America is screwed.
Oh alright, I'll go into a little detail. My prediction for the election is that Democrats will salvage a thin majority in the Senate and Republicans will gain a small majority in House. It means that, politically, the next two years are going to be vicious and destructive. The economy is a mess, global warming is not going to wait, American prestige and relevance (outside military firepower) are declining rapidly, are millions are loosing their futures. The next congress will not only pass up opportunities to turn things around, it will actively work to make things worse. But that's not what I'm here to talk about. I'm here to look at the next couple of weeks--from the election to the when the new congress gets to work.
When the Tuesday votes are counted, the division of power in the two houses of congress will appear to be clear, but there will still be surprises. Naturally, some races will take a while to be decided and a few will go on till all the lawsuits are done *cough* Alaska *cough*. No matter how many seats they win, Republicans will be crying fraud because they didn't get more. Making baseless claims about Democratic voter fraud has become too important a part of their fundraising machine for them to give in to reality. Beyond that, I expect there to be much more maneuvering and intrigue than usual.
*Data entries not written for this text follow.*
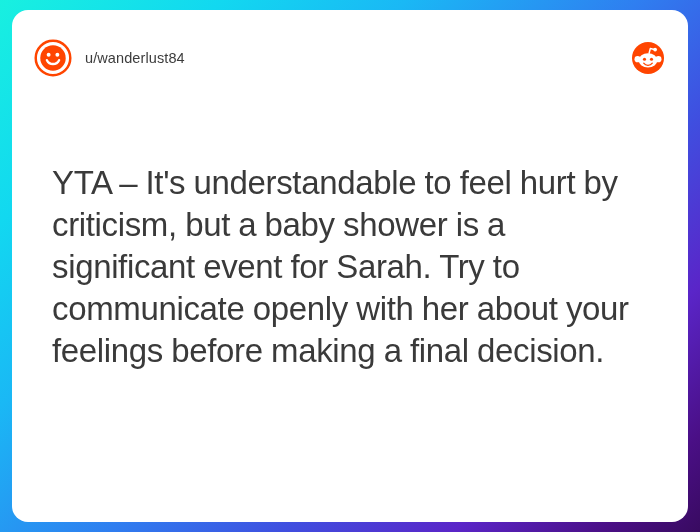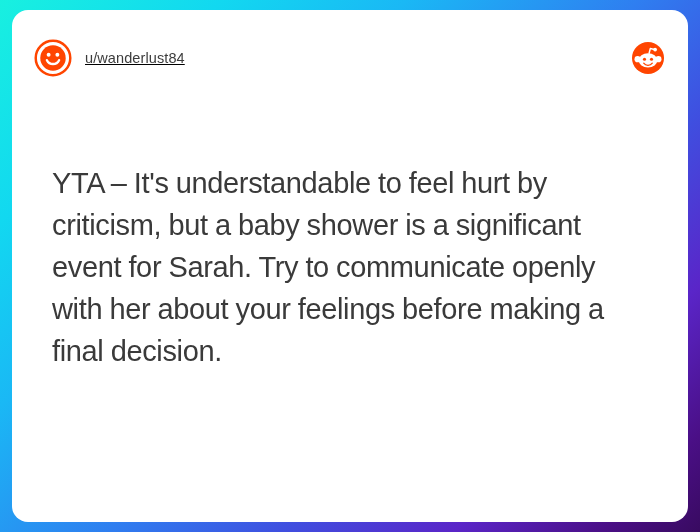--- a/index.html
+++ b/index.html
@@ -51,7 +51,6 @@
     display: flex;
     align-items: center;
     padding: 0 24px 0 22px;
-    text-decoration: underline;
   }
 
   .user-block {

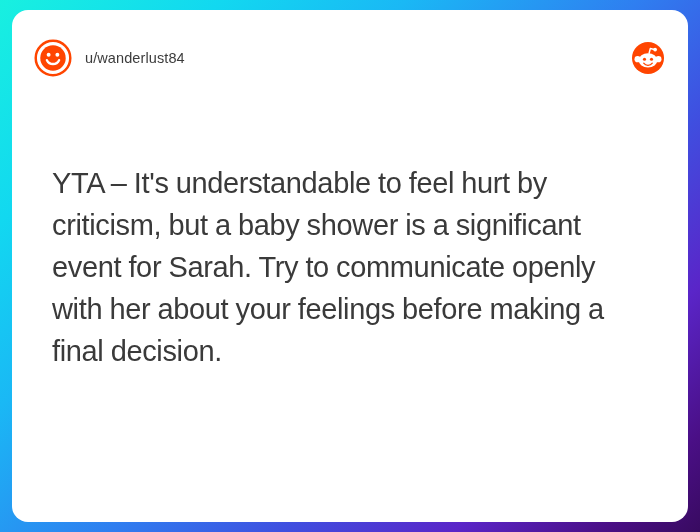--- a/index.html
+++ b/index.html
@@ -89,7 +89,7 @@
   }
 
   .quote-text {
-    font-size: 29px;
+    font-size: 33px;
     line-height: 42px;
     color: #3a3a3a;
     letter-spacing: -0.35px;

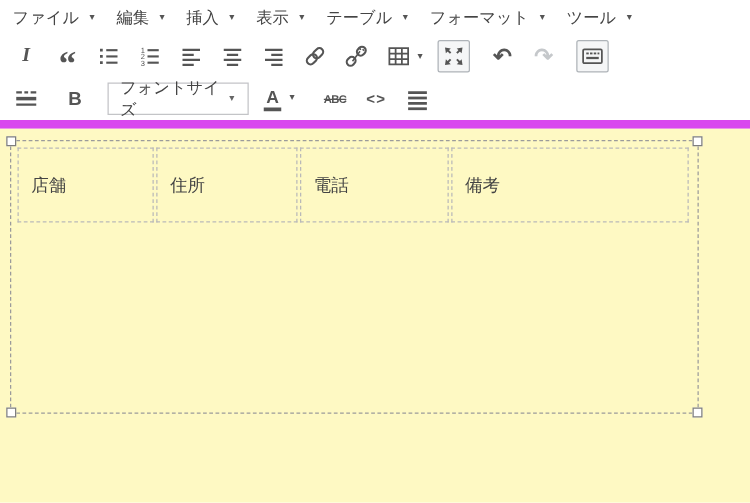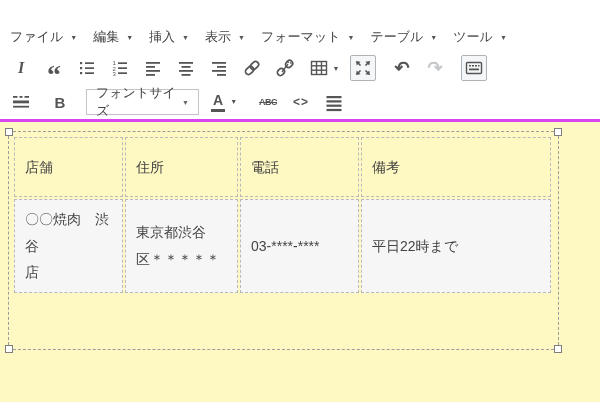--- a/index.html
+++ b/index.html
@@ -7,7 +7,7 @@
               font-family:"Liberation Sans", sans-serif; }
 
   
-  .chrome { border-bottom:3px solid #d946ef; background:#fff;margin-top:23px; }
+  .chrome { border-bottom:7px solid #d946ef; background:#fff; }
 
   .menubar { height:28px; display:flex; align-items:center; padding-left:10px; }
   .menu-item { display:flex; align-items:center; margin-right:16px; cursor:pointer;

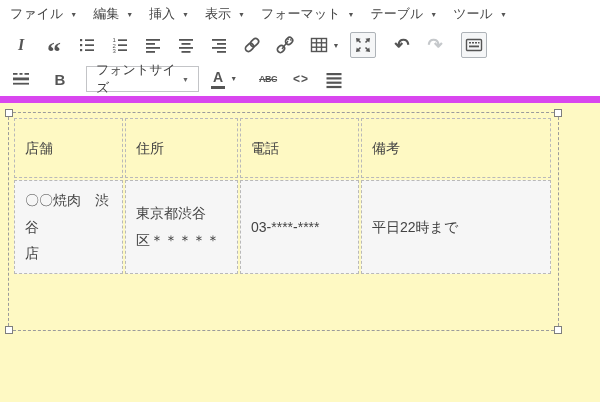--- a/index.html
+++ b/index.html
@@ -87,11 +87,11 @@
       <span class="caret">▼</span>
     </div>
     <div class="menu-item">
+      <span>テーブル</span>
+      <span class="caret">▼</span>
+    </div>
+    <div class="menu-item">
       <span>フォーマット</span>
-      <span class="caret">▼</span>
-    </div>
-    <div class="menu-item">
-      <span>テーブル</span>
       <span class="caret">▼</span>
     </div>
     <div class="menu-item">

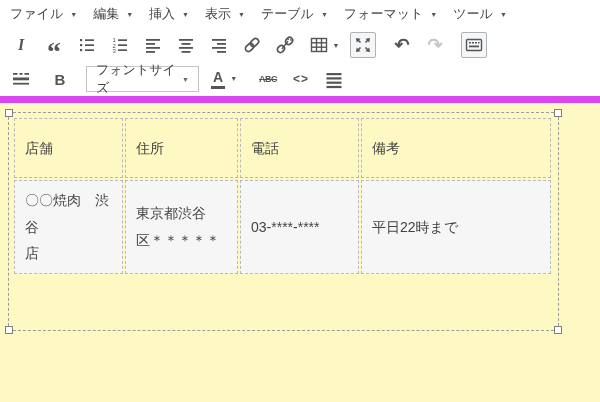--- a/index.html
+++ b/index.html
@@ -281,14 +281,6 @@
       <td>電話</td>
       <td>備考</td>
     </tr>
-    <tr class="data striped">
-      <td>〇〇焼肉　渋谷
-店</td>
-      <td>東京都渋谷
-区＊＊＊＊＊</td>
-      <td>03-****-****</td>
-      <td>平日22時まで</td>
-    </tr>
   </tbody>
     </table>
 </div>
First, the House. If the Democrats pull off a miracle and somehow still have a majority, the republicans will try to fix that by getting Blue Dogs to change parties. Ironically, there will be fewer Blue Dogs for them to court. Something like one third of the Blue Dogs will have been replaced by Republicans. That's fairly unlikely. What's more likely is the ensuing chaos within the Republican caucus. The Republican establishment is going to try to impose party discipline on the newly elected Tea Party congresspersons. This class of radicals is not going to be as easy to digest as some from earlier years. They not only are nuts, but there are aspiring king-makers in the caucus who will try to harness them for their own purposes. Boehner might be challenged for the leadership. Bachmann has already named herself leader of the tea party caucus. DeMint wants to form his own power bloc in both houses. I'm sure some of those who are planning to run for president are weighing the pros and cons of becoming the tea party candidate. That last is an important point, the tea party is not going to go away. They've had a taste of blood and the demagogues who've whipped them up aren't going to suddenly back off.
In the Senate, Joe Lieberman is probably going to start caucusing with the Republicans or officially become one. My logic is this based on the assumption that Lieberman will run for another term in 2012. If he does, he can't count on the big Republican crossover vote that he got in 2006 and he can't count on any Democrats voting for him instead of the party's nominee. His only chance is to claim the nomination of one of the parties. There's enough bad blood among the Democrats over his 2006 behavior that he's unlikely to win their nomination if there is any credible alternative. But if he's able to run in the Republican primary as the incumbent, he has a shot at cinching the nomination. The wild cards are the party establishments. If the Democratic establishment decides to support him and intimidates credible challengers into staying out of the race, he could get the nomination. But that would lead to massive staying home in November. On the other side, he could face a tea party insurrection if he goes for the Republican nomination. He'll do his Hamlet routine of publicly agonizing over the decision, telling us over and over again how principled he is, and forcing both parties to court him. And there's no guarantee that he'll get the nomination of the party that bids the most for him, but I think he'll decide that his best chances lie with the Republicans and his BFFs McCain and Graham. Then again, he might decide to quit the Senate and take a high paying slot as the other token "liberal" at Fox.
I could say more, but I'm too depressed.